Sabíamos que cerca de la cabaña vivía una familia amiga del dueño, y decidimos visitarlos y contarles que estábamos de luna de miel. Nos atendieron muy amablemente, y nos ofrecieron unos pedazos de pan dulce. Yo tomé uno y Jenny miró bien cuál era el más grande y se sirvió.

Agradecidos por haber comido algo muy rico, nos despedimos, y el dueño de casa muy bondadoso, nos dijo: “No, no, no se vayan. Les quiero regalar una gallina” y, sin esperar un segundo, agarró por la cabeza a una gallina, la reboleó para matarla, y me la dio. No tuvimos más remedio que aceptarla, ya estaba muerta. Le agradecimos y nos fuimos.

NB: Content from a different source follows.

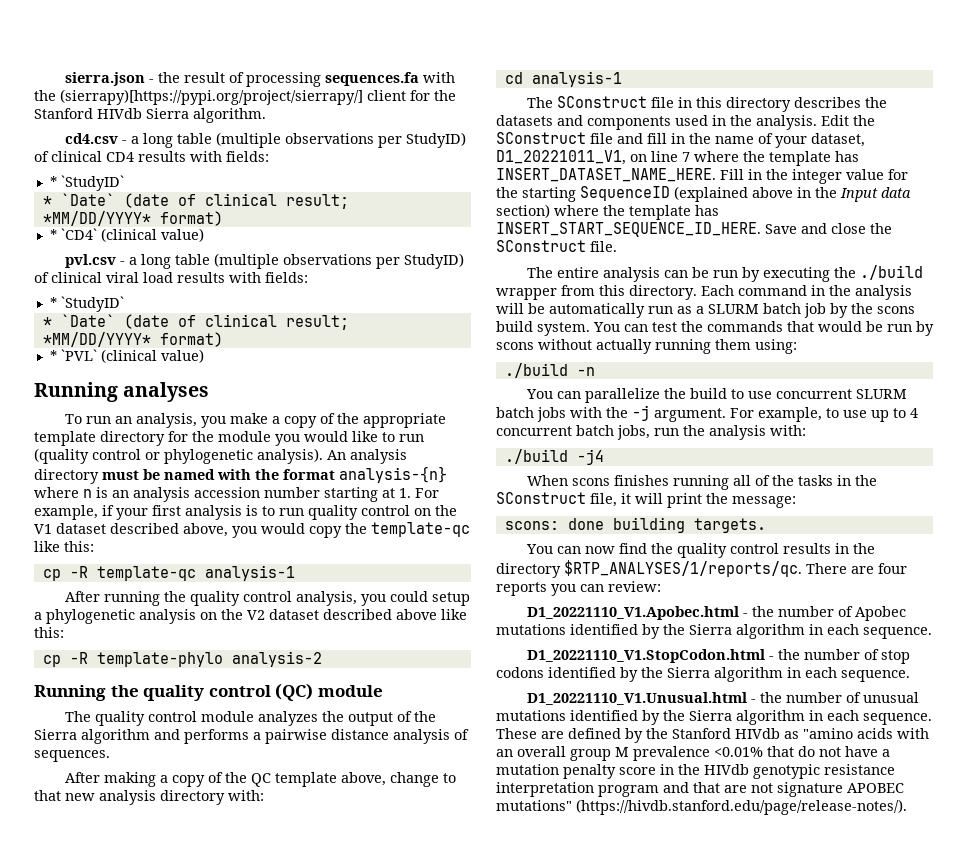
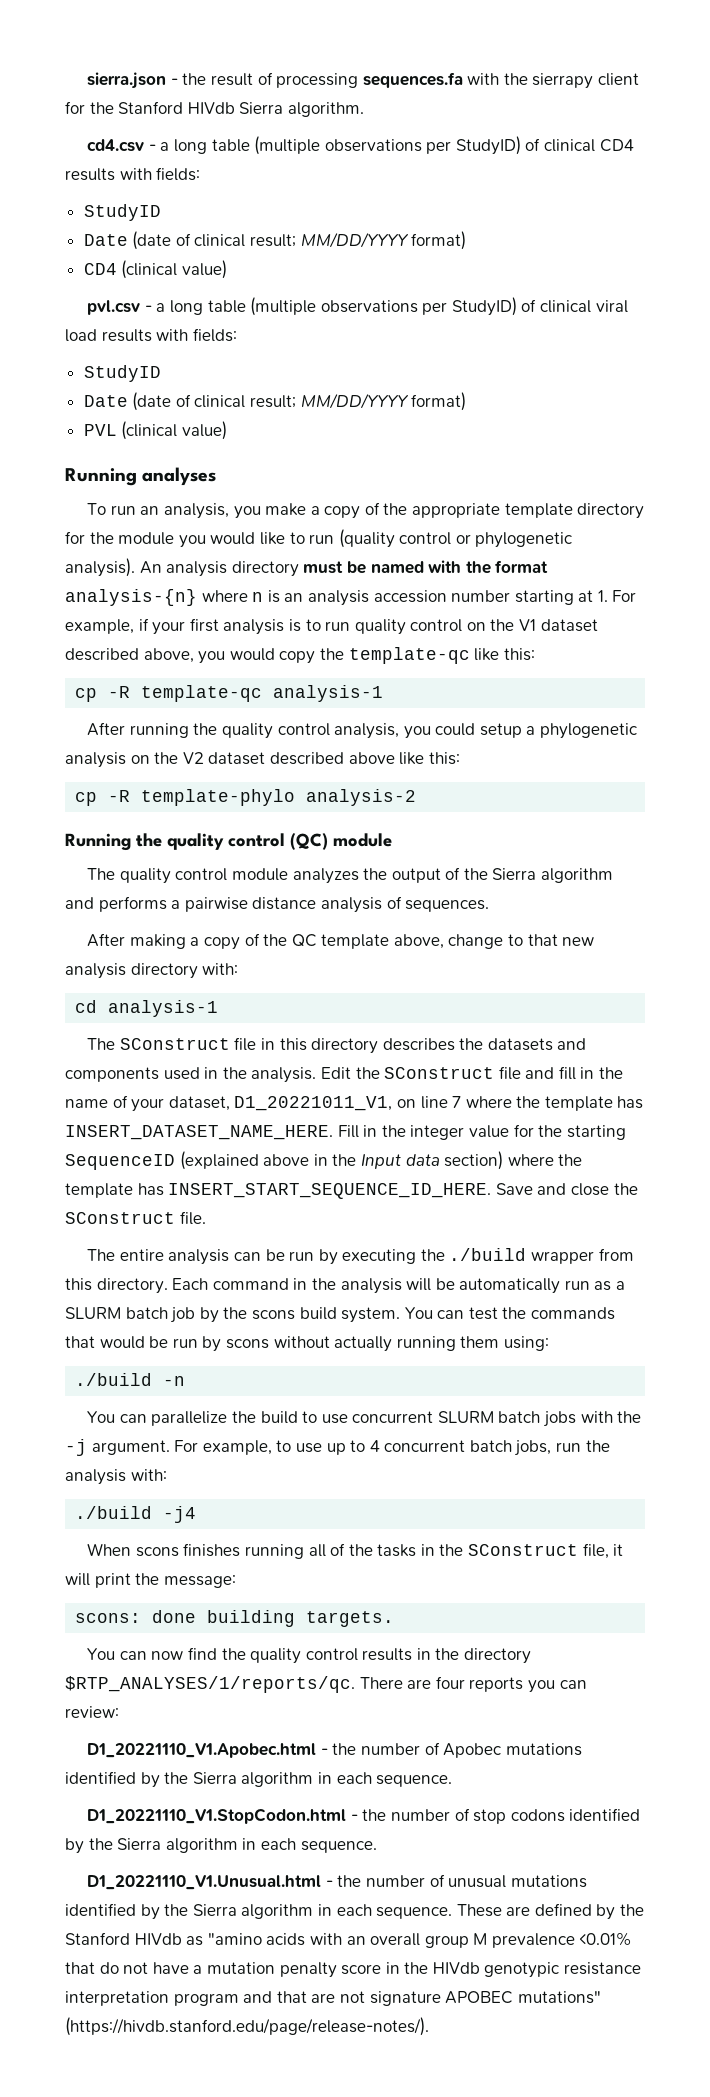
[60,89,363,105] (sierrapy)[https://pypi.org/project/sierrapy/] -> [532,73,594,89] sierrapy
[49,175,124,191] [42,193,349,209] [42,211,223,226] [49,228,97,240] * `StudyID` // * `Date` (date of clinical result; *MM/DD/YYYY* format) // * `CD4` -> [83,204,161,221] [83,231,467,250] [83,263,117,275] StudyID // Date (date of clinical result; MM/DD/YYYY format) // CD4
[49,296,124,312] [42,314,349,330] [42,332,223,347] [49,349,97,361] * `StudyID` // * `Date` (date of clinical result; *MM/DD/YYYY* format) // * `PVL` -> [83,365,161,382] [83,392,467,411] [83,424,117,436] StudyID // Date (date of clinical result; MM/DD/YYYY format) // PVL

Ni a Jenny ni a mí nos gustaban las gallinas, y aunque teníamos hambre… ¿Nos pondríamos a desplumarla, a sacarle las vísceras y a cocinarla? ¡No! Cuando volvimos a la cabaña, la tiramos detrás de un yuyal para que nadie la viera. Por supuesto, al día siguiente pusimos la banderita blanca en el atracadero de la cabaña para que la primera lancha parara y nos llevara.